Asimov devoted hundreds of thousands of words perhaps as much as a million to his self-description of a man who, he admitted, had "never done anything." The recollections progressed from "and then I read" to "and then I wrote" because Asimov's life has been woven from the warp and woof of reading and writing. The triumph of his writing skill was that he made it all so readable.
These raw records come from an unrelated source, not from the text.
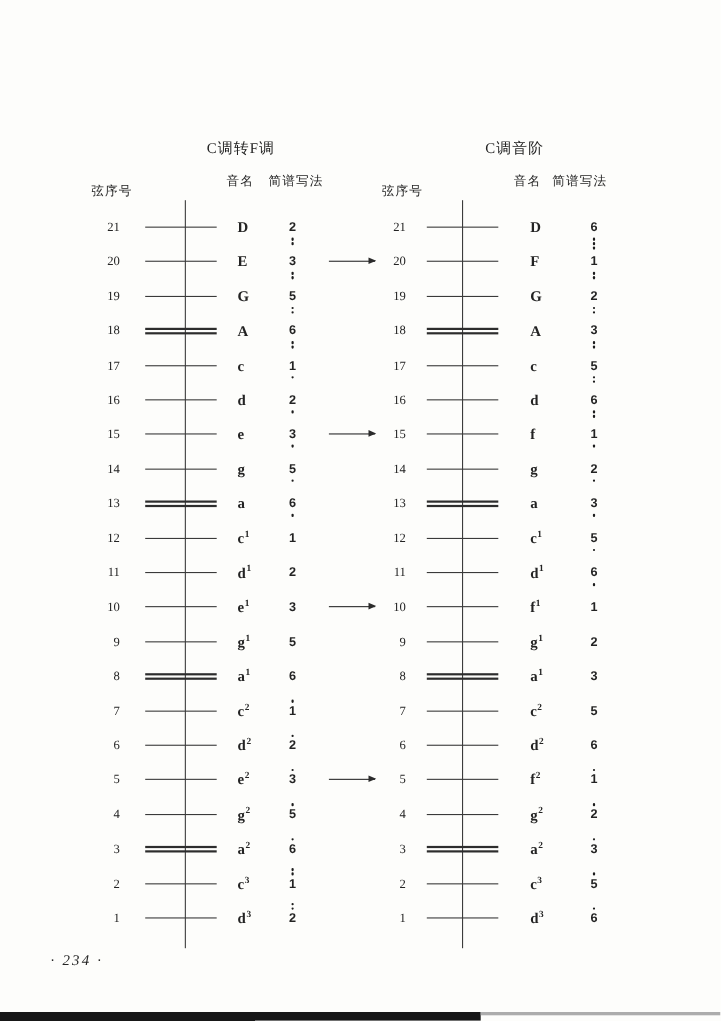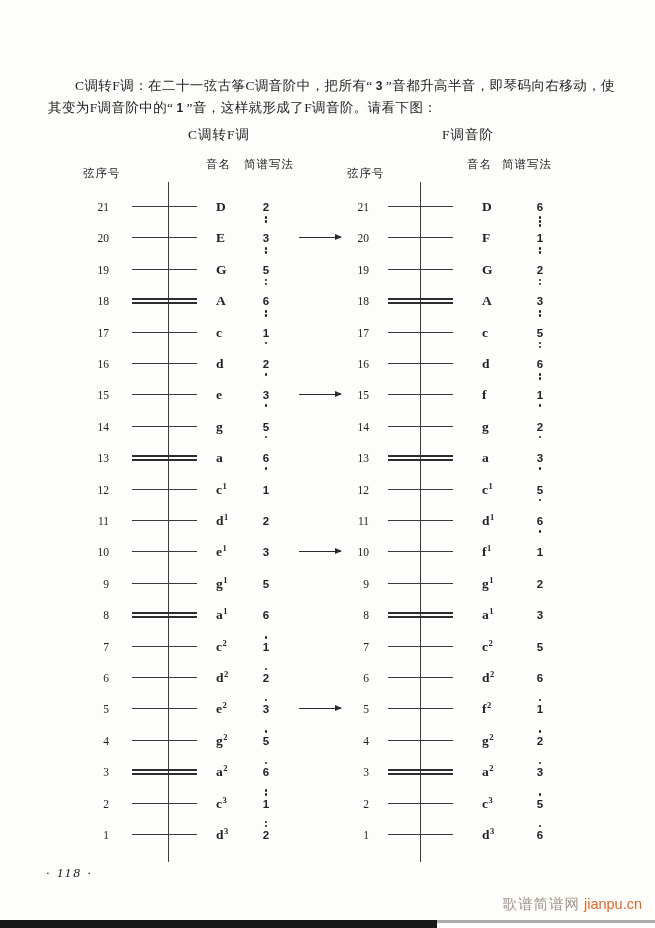--- a/index.html
+++ b/index.html
@@ -61,7 +61,6 @@
 
 <div class="page">
 
-  <p class="para"><span>C调转F调：在二十一弦古筝C调音阶中，把所有“</span><b>3</b><span>”音都升高半音，即琴码向右移动，使其变为F调音阶中的“</span><b>1</b><span>”音，这样就形成了F调音阶。请看下图：</span></p>
 
   <div class="title" id="title-c">C调转F调</div>
   <div class="title" id="title-f">F调音阶</div>

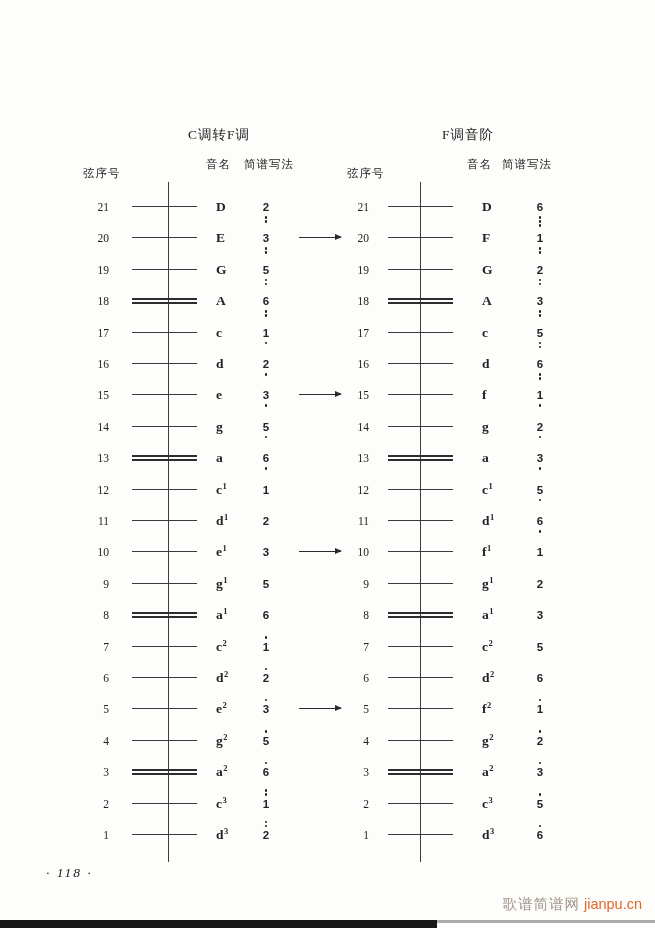--- a/index.html
+++ b/index.html
@@ -63,7 +63,7 @@
 
 
   <div class="title" id="title-c">C调转F调</div>
-  <div class="title" id="title-f">F调音阶</div>
+  <div class="title" id="title-f">C调音阶</div>
 
   <div class="colhdr" id="hdr-string-c">弦序号</div>
   <div class="colhdr" id="hdr-note-c">音名</div>

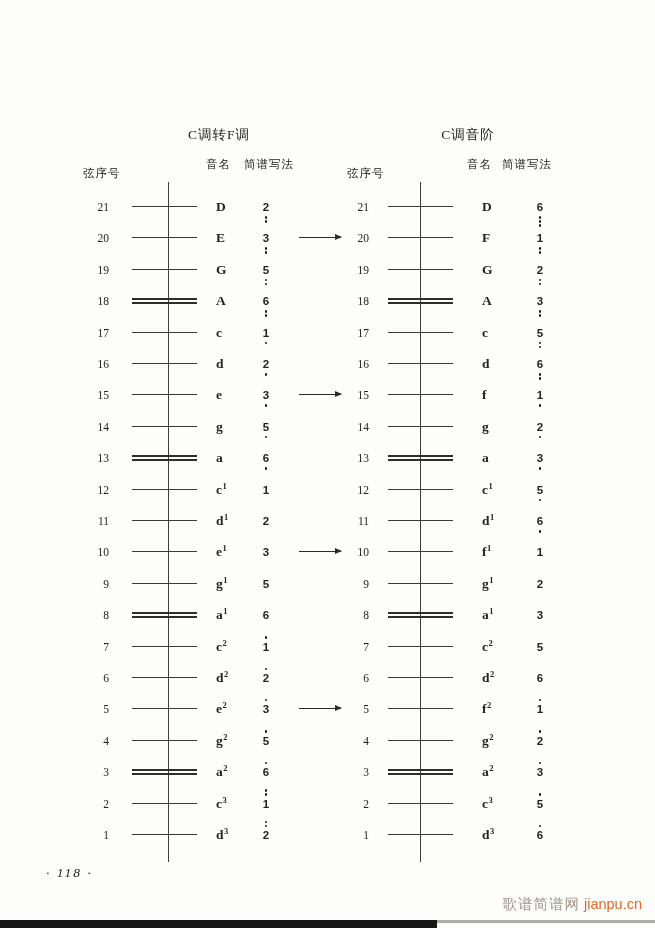--- a/index.html
+++ b/index.html
@@ -327,7 +327,7 @@
         </div></div>
     </div>
 
-  <div class="pagenum">· 118 ·</div>
+  <div class="pagenum">· 234 ·</div>
 
   <div class="watermark">
     <span class="wm-site">歌谱简谱网</span>

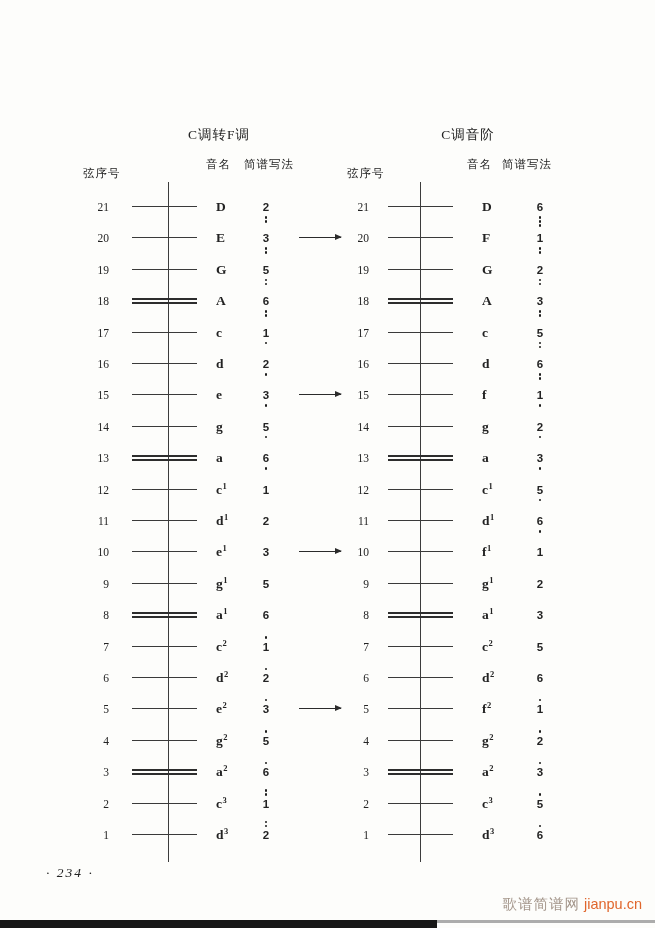--- a/index.html
+++ b/index.html
@@ -329,10 +329,6 @@
 
   <div class="pagenum">· 234 ·</div>
 
-  <div class="watermark">
-    <span class="wm-site">歌谱简谱网</span>
-    <span class="wm-url">jianpu.cn</span>
-  </div>
 
   <div class="bbar-dark"></div>
   <div class="bbar-light"></div>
This kind of obsession with self might have been insufferable in a person who was not at the same time openly amazed at the good fortune, success, plaudits, renown, and wealth that came his way. Asimov was greatly honored and richly rewarded for remarkable achievements. Even so, to interpret everything in terms of one's own reaction to it, including World War II, may seem excessively egotistical. But Asimov's attitude of "cheerful self-appreciation," which sometimes broke over into "charming Asimovian immodesties" (a phrase coined by a Doubleday editor in response to a Time magazine article quoting some of Asimov's self-praise), was balanced by disarming Asimovian self-denigration.
In his autobiographical writings and comments, Asimov continually invited the reader to share his triumphs, to laugh at his blunders and lack of sophistication, and to wonder, with him, at the rise to prominence of a bright Jewish boy brought to this country from Russia at the age of three and raised in a succession of Brooklyn candy stores. Asimov was aided too by the fact that his readers were predisposed to enjoy his success with him. Some were admirers of his science popularizations and other non-fiction books and were curious about his earlier life; others were science-fiction readers and fans, and the science-fiction community still retains much of the solidarity and lack of envy of its early ghetto days.